Se gli occhi erano lo specchio dell'anima, le mani erano la chiave di una vita. Mani d'angelo, perfette, farfalle leggere che danzano la melodia della vita. O mani di guerriero, segnate, lacerate e rimarginate, dense di vicende e di cicatrici.
La madre: i bianchi guanti di pizzo del matrimonio. Il padre: i guanti di cuoio a proteggere le mani dal lavoro. La nonna: i guanti di gomma per le faccende domestiche. Il fratello: i guanti da boxe appesi al muro.

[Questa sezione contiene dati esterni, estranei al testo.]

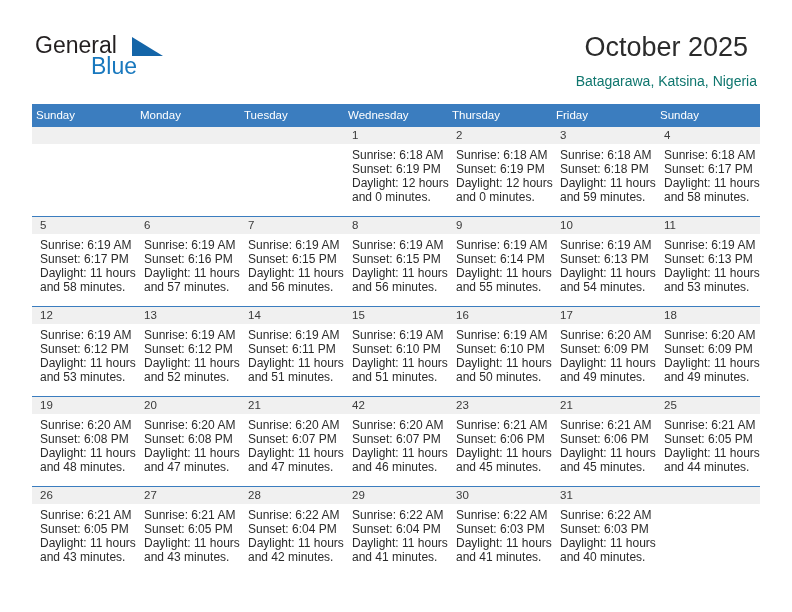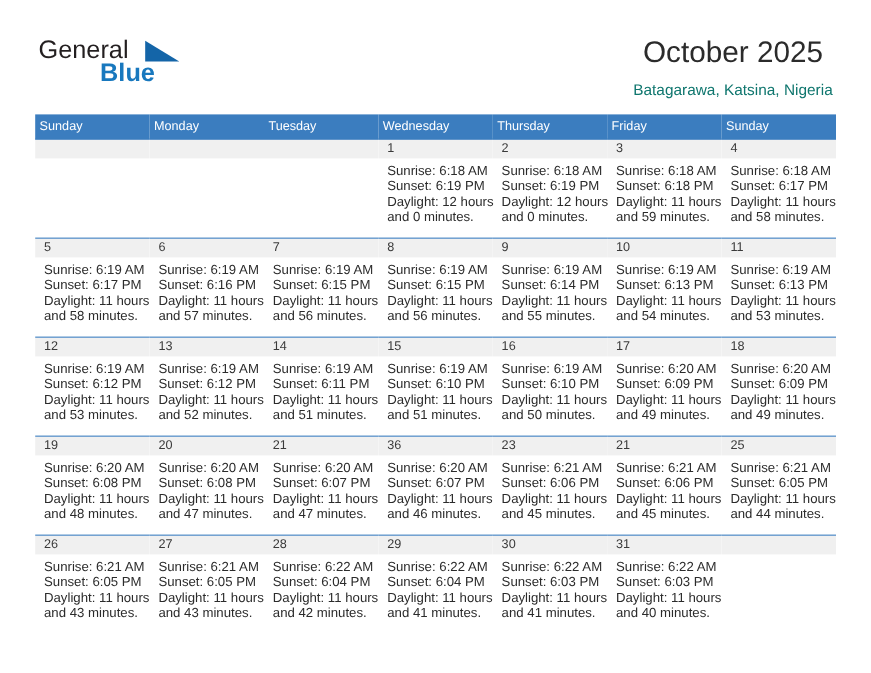--- a/index.html
+++ b/index.html
@@ -44,7 +44,6 @@
     font-size: 23px;
     color: #1878be;
     line-height: 26px;
-    font-weight: bold;
   }
   .logo-triangle {
     position: absolute;

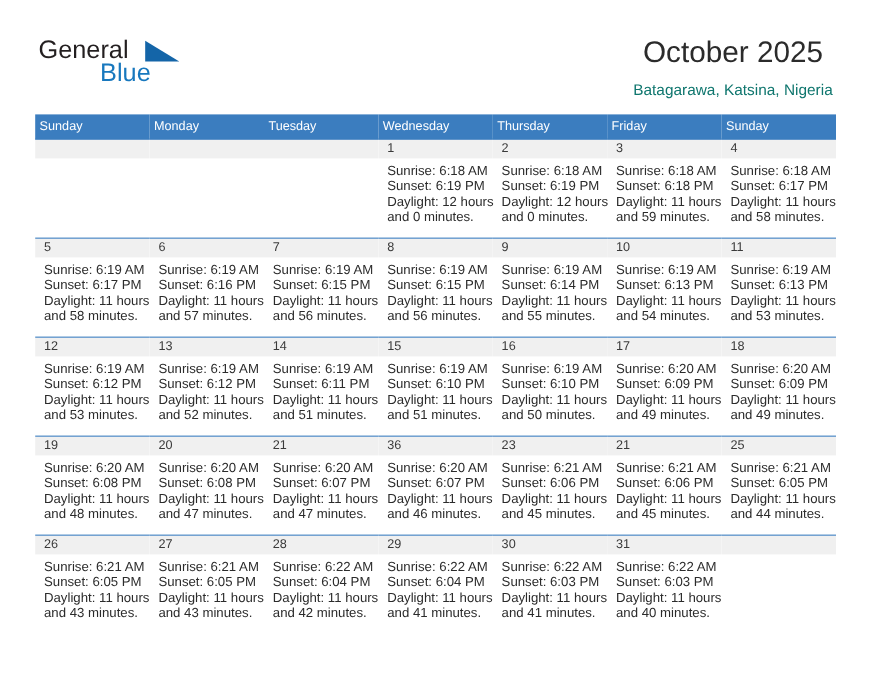--- a/index.html
+++ b/index.html
@@ -363,7 +363,7 @@
             </div>
           </td>
           <td class="">
-            <span class="daynum">36</span>
+            <span class="daynum">42</span>
             <div class="cellbody">
               <div>Sunrise: 6:20 AM</div>
               <div>Sunset: 6:07 PM</div>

E poi guanti di pelle, guanti di lana, guanti di seta, guanti lunghi e guanti corti, mezzi guanti, guanti neri, guanti colorati, guanti da motociclista, guanti da giardiniere. Mani esili, mani salde, mani delicate, mani invadenti, mani gentili, mani grandi.
E i suoi, di guanti? Non poteva conservarli. Mai. Che le sue mani compissero miracoli o causassero tragedie. Ogni giorno, guanti nuovi. Un paio, due, tre. A volte nessuno. A volte troppi. Bianchi guanti di lattice. Sterili guanti da neurochirurgo.